Do the exchanges have a well functioning risk adjustment system to protect against adverse selection in the current bills or is that something else on Santa's list?

Posted by: windshouter | December 23, 2009 11:36 AM | Report abuse

Victor Fuchs has unsurprisingly zeroed in on the most important leverage point for improving health care reform.

Posted by: HalHorvath | December 23, 2009 12:35 PM | Report abuse

Ezra,

you had to know I would respond on this subject.

actually i don't know any broker that makes 6-7% anymore (more like 4-5% and dropping like a stone with reform)but my biggest question is how do we resolve the fact that what brokers do is EXPLAIN day in and day out how health benefit plans work to employees and employers? So does Ezra or Mr. Fuchs really think that being able to read it online is going to miraculously make it understandable to everyday people? I know CEO's that are absolute genuises' that don't get healthcare and how it works.

See the below for proof:

http://ifawebnews.com/2009/09/22/few-who-enroll-understand-their-health-benefits-survey-finds/


And I bet a good portion of those 20% are lying.

Ezra,

can you reasonably explain your health plan at WAPO? Do all your co-workers understand it? Do you know what it covers, what is excluded? How to ensure you pay the least out of pocket cost possible? Where you need to go for labwork, doctors? Is a colonoscopy considered preventative? What is in your prescription formulary? What step therapy is and when its required? What requires pre-certification and how to go about doing it?


I'm all for the exchange but not at the sacrifice of brokers who will be MORE needed in reform, not less.

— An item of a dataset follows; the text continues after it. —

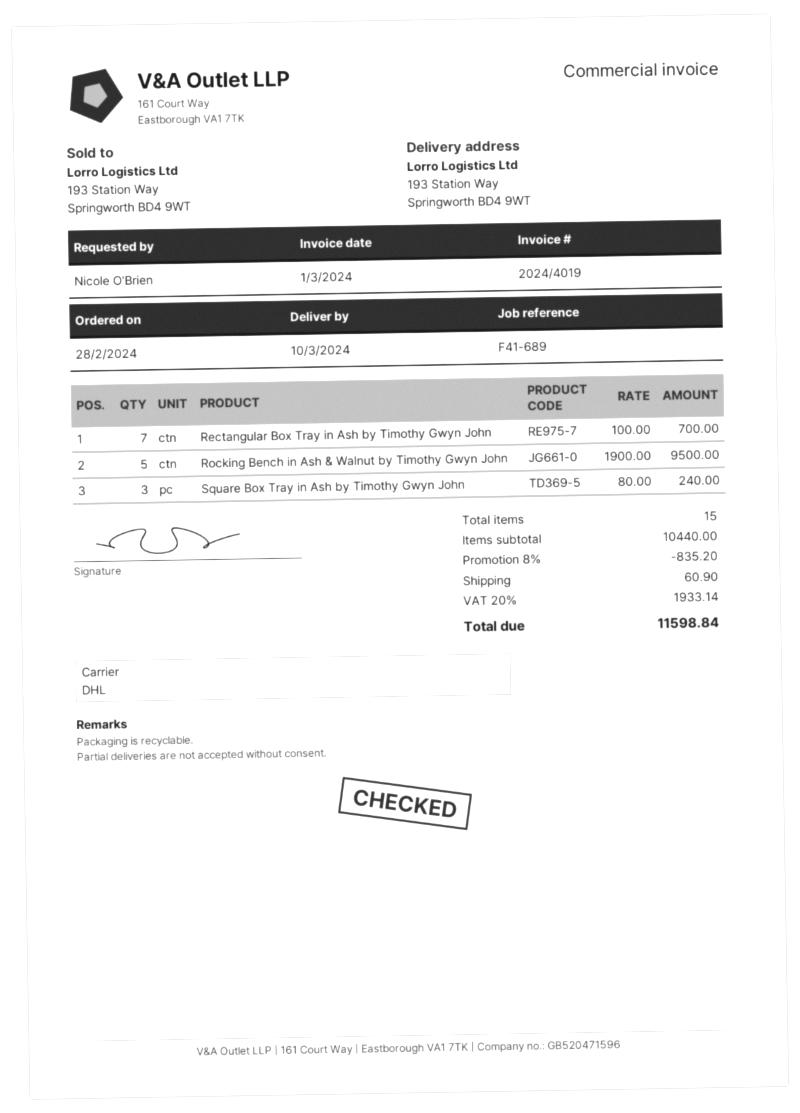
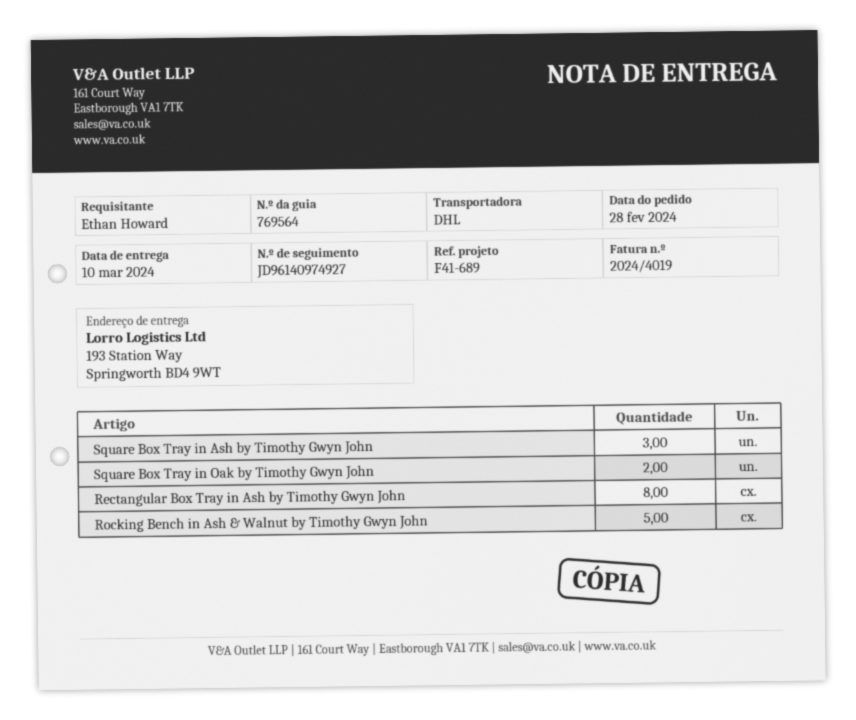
ordered by: Nicole O'Brien -> Ethan Howard
Rectangular Box Tray in Ash by Timothy Gwyn John: 7 -> 8
Square Box Tray in Oak by Timothy Gwyn John: none -> 2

If people are given the option of one choice from their employers then that's it but when the choice opens (as it should) to 5 or 7 or 10 options how will someone know what option is the best for them for that year? ANd what about next year when their potential costs change (maternity, sickness etc) Now have that person be a blue collar worker who can't even grasp the idea of a deductible a copay variance and then you expect them to go online (assuming they can and have access) and get this info?

I'm all for decreasing broker compensation to a reasonable level to save costs but to go totally without representation is like going to your house closing without a lawyer, doing your businesses taxes on your own or building your home yourself. Sure you can save a couple bucks in the short run but in the end will it be worth it?

Posted by: visionbrkr | December 23, 2009 12:59 PM | Report abuse

Visionbrkr, you're right as usual. And in a post-reform world health insurance will be more complicated, not less.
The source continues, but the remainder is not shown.